Source data:
*****

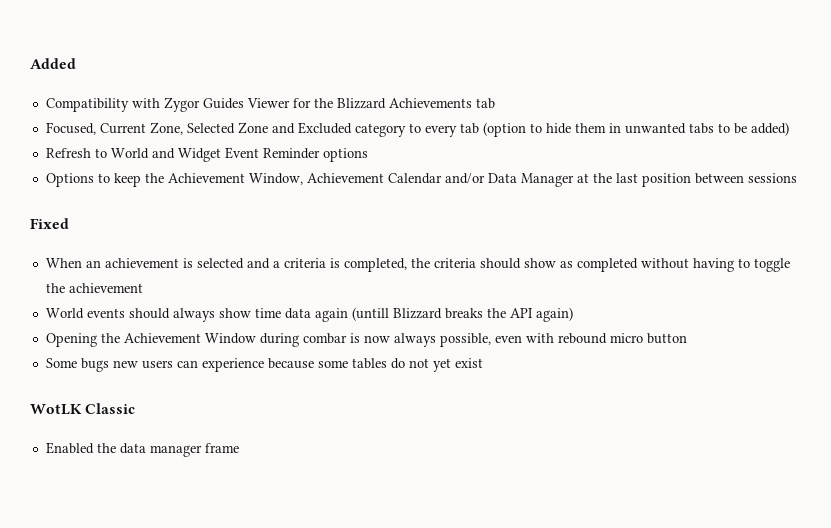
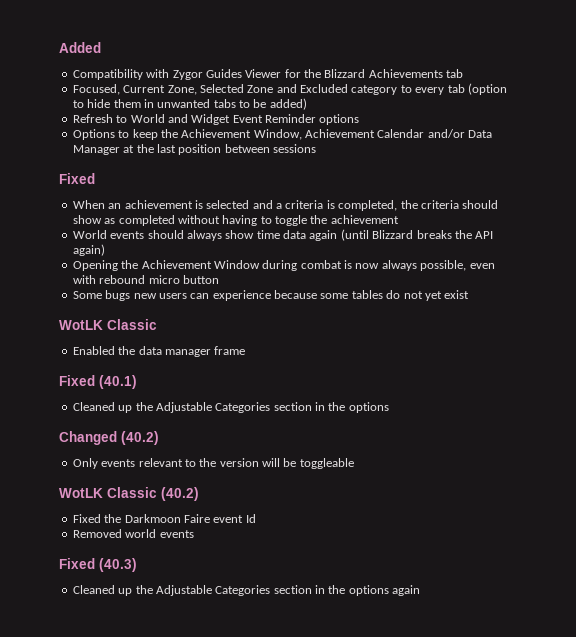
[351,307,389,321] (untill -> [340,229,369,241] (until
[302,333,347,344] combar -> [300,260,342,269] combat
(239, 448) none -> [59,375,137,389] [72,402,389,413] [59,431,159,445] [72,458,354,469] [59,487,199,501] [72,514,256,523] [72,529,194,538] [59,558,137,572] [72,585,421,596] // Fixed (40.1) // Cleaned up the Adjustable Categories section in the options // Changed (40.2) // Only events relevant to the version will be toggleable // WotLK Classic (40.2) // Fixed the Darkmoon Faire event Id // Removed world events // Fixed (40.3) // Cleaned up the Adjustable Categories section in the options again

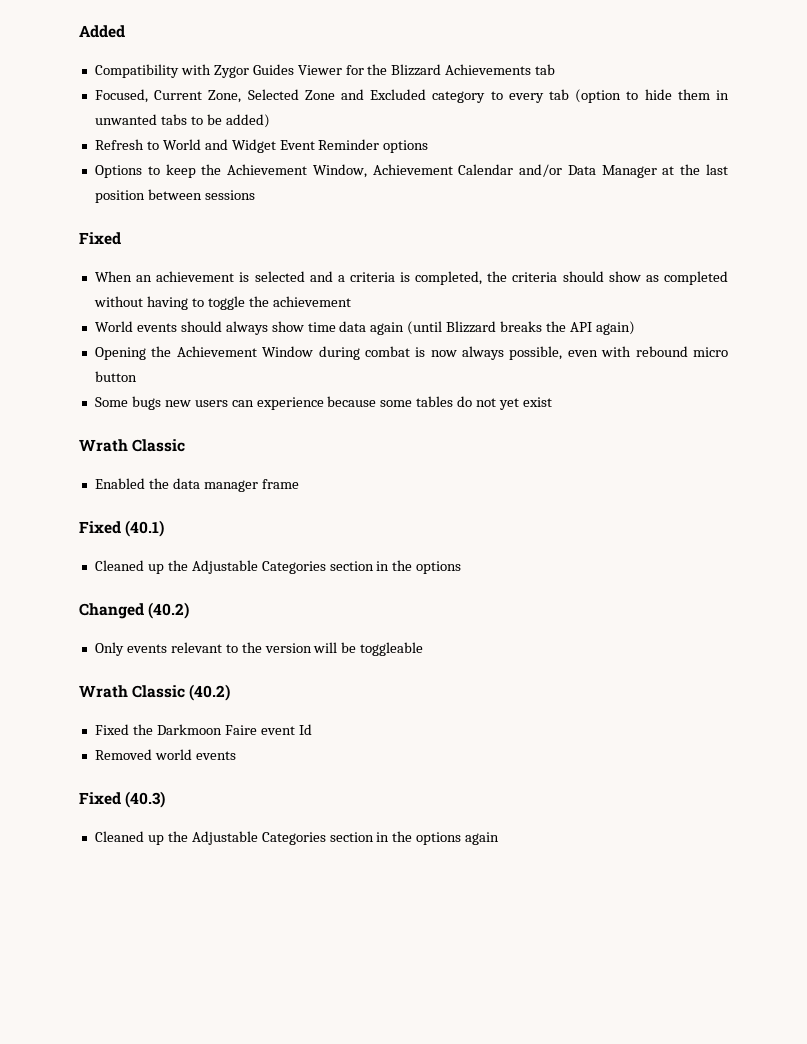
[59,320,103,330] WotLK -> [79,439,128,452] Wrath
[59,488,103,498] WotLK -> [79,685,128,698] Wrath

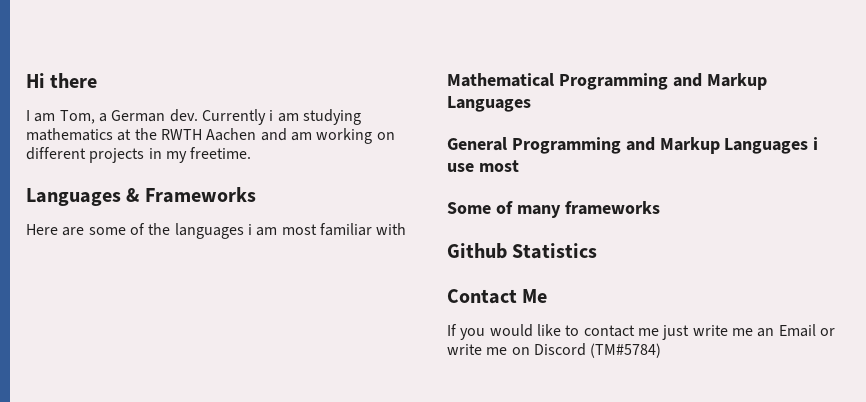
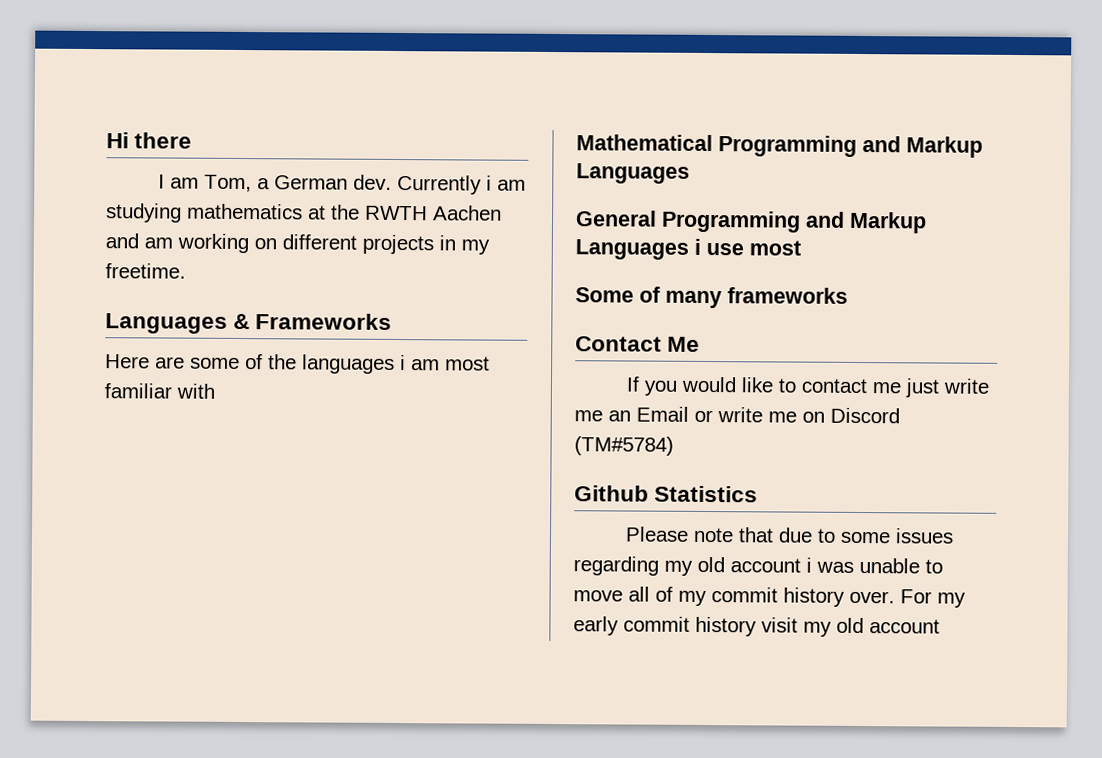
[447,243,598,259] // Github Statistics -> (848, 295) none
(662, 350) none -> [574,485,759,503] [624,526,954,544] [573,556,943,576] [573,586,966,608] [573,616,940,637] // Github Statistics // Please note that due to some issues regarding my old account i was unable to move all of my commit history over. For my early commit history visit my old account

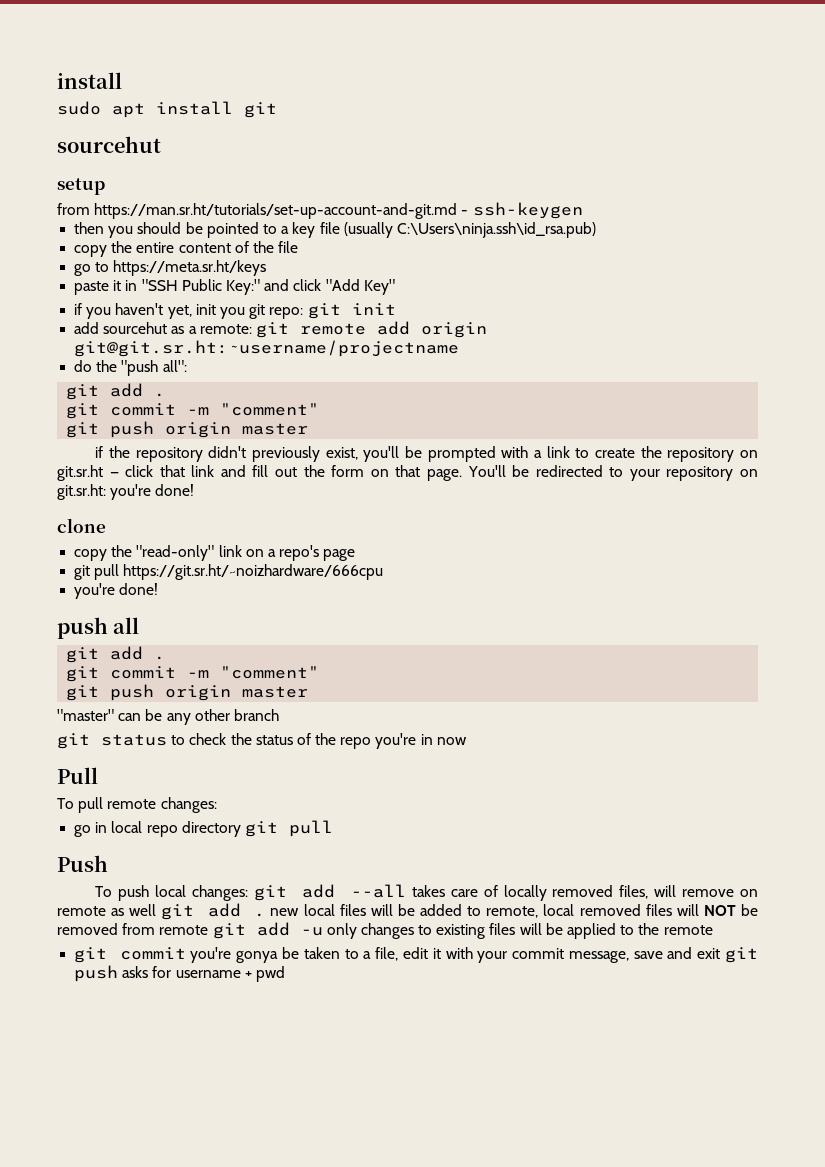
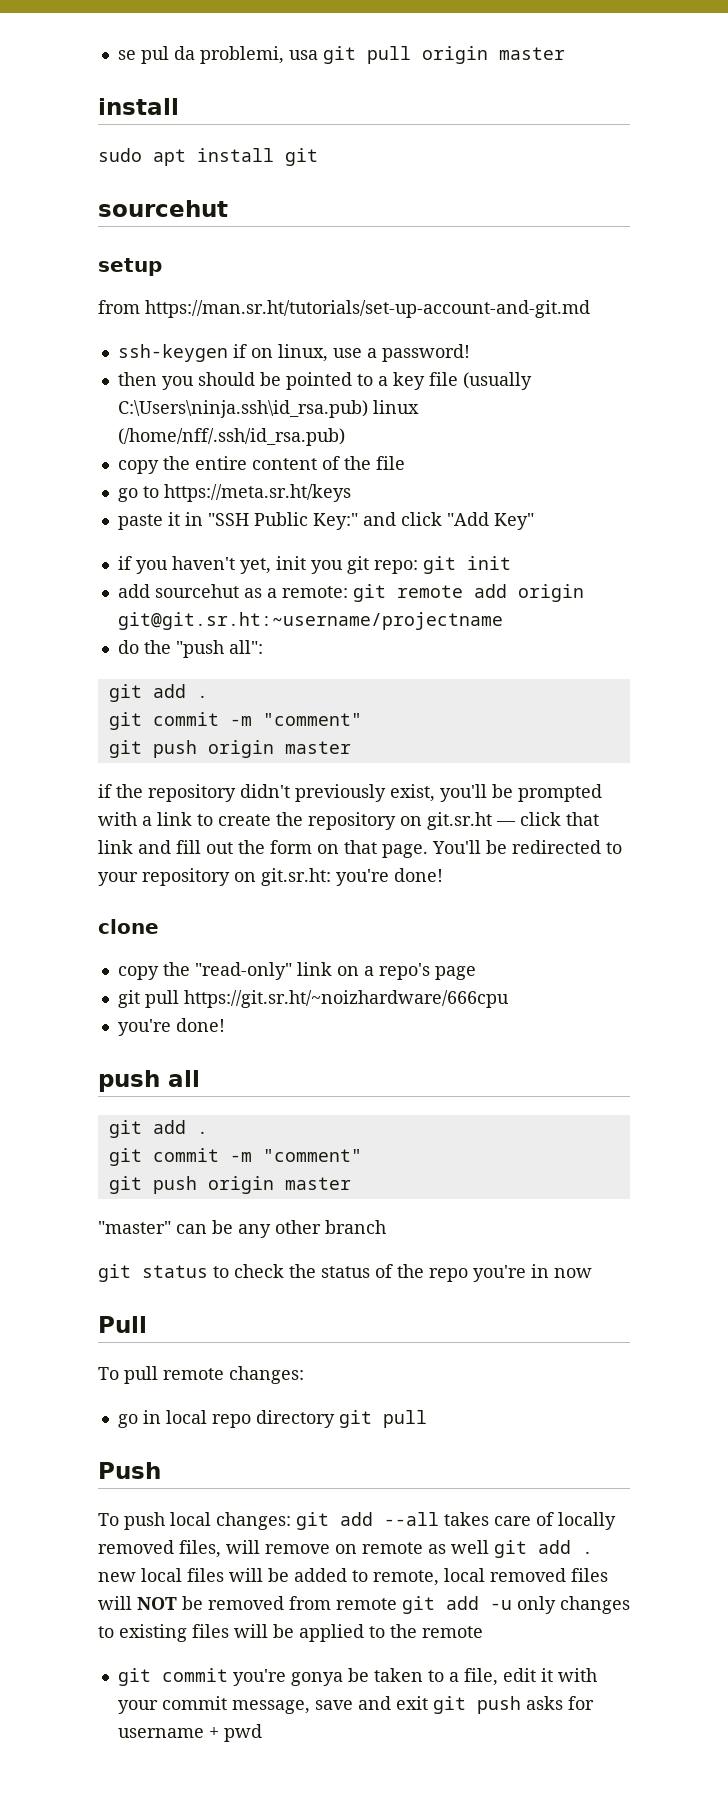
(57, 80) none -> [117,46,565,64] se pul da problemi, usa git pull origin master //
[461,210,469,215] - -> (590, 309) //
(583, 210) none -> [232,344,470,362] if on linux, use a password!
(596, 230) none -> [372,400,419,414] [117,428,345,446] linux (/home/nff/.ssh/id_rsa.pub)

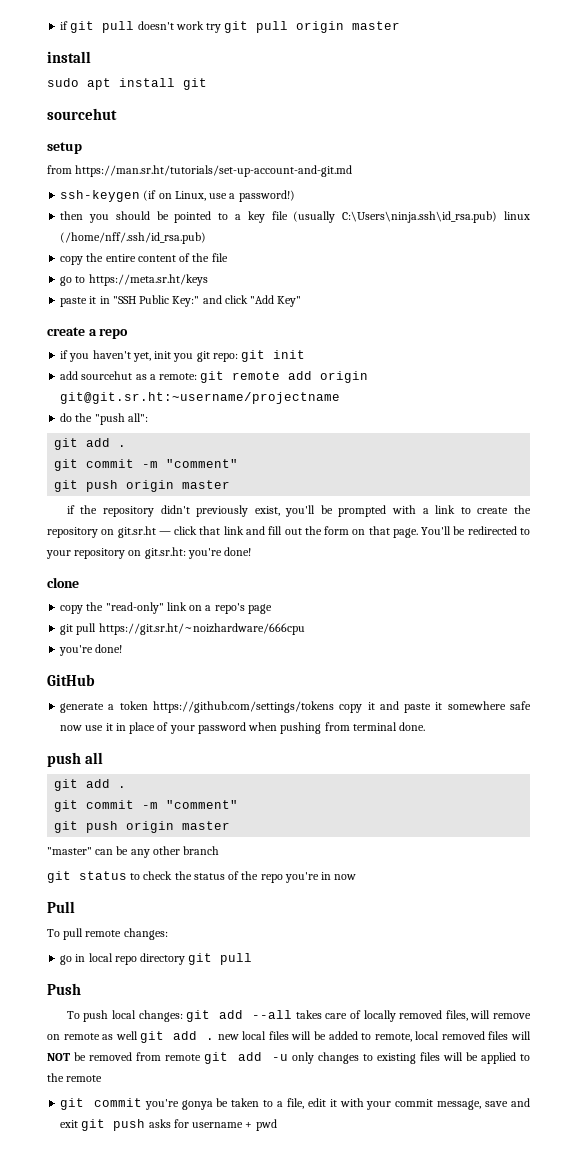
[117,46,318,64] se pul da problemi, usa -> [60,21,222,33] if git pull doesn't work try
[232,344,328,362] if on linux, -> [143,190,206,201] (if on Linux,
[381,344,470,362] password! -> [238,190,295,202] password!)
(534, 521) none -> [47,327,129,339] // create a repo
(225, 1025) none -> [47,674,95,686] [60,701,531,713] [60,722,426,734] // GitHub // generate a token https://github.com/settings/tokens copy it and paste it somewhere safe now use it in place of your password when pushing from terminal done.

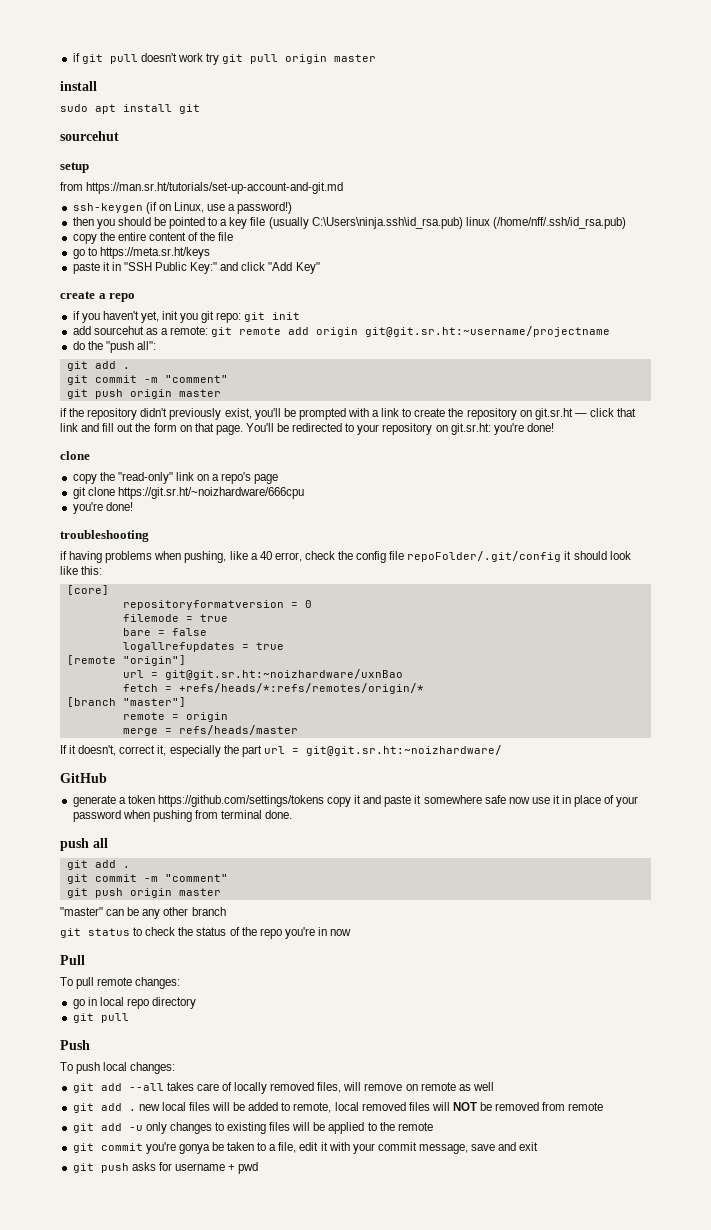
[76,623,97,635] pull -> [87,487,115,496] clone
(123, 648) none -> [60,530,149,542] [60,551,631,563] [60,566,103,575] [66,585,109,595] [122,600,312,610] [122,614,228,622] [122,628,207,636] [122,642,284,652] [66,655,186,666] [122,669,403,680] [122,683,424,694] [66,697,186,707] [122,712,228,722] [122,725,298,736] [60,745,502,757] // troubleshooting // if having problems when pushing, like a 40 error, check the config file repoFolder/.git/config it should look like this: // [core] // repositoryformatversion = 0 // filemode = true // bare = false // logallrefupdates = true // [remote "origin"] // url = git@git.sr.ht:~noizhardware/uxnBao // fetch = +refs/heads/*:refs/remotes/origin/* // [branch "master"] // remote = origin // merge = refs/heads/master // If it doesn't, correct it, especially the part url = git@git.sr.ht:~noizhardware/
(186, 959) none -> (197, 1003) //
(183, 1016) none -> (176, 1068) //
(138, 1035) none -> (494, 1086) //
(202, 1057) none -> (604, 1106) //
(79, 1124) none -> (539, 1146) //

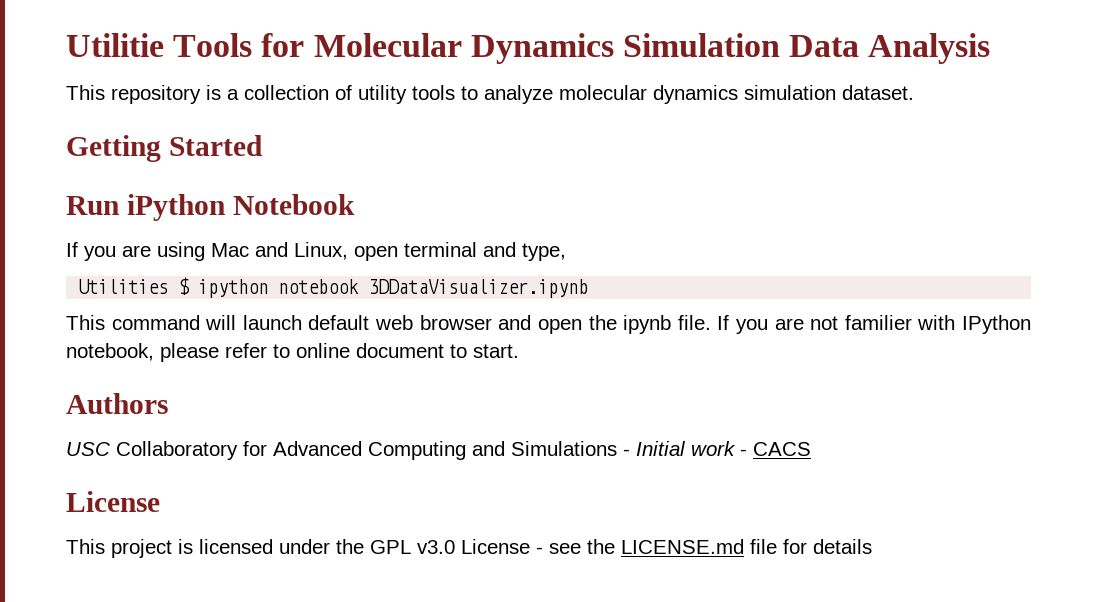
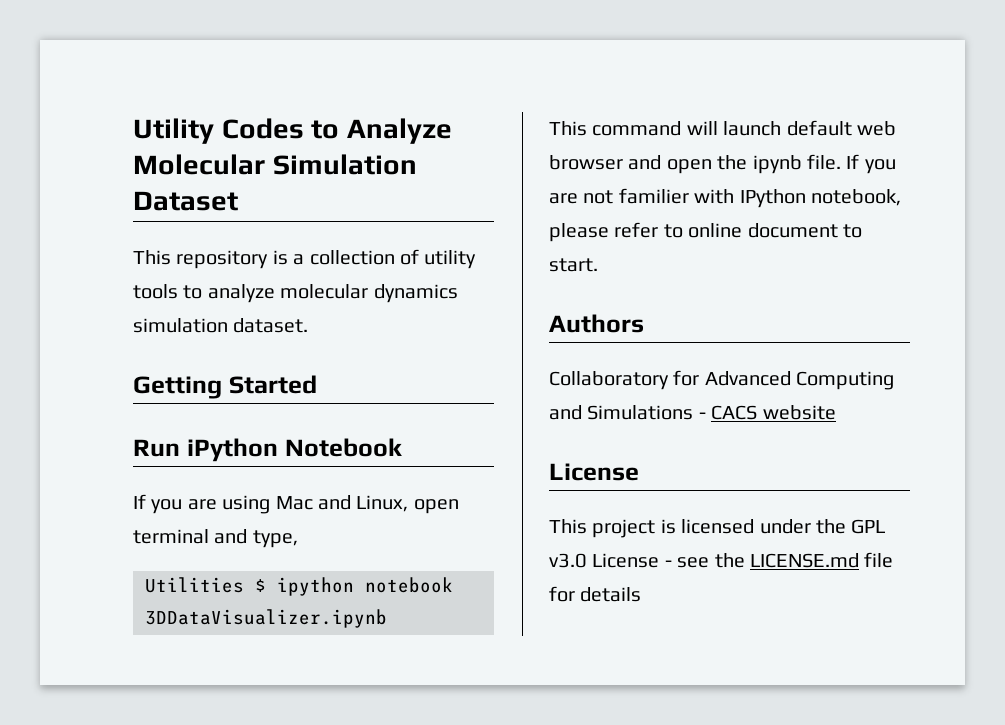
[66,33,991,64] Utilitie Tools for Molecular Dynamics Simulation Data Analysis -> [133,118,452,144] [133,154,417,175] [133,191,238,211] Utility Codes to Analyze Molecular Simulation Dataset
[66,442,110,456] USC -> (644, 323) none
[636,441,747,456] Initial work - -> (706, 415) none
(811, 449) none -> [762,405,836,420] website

*****

Task description ::
What lines in the records contain the word "work"? Return each one.

Response to this task ::
[117,46,318,64] se pul da problemi, usa -> [60,21,222,33] if git pull doesn't work try
[636,441,747,456] Initial work - -> (706, 415) none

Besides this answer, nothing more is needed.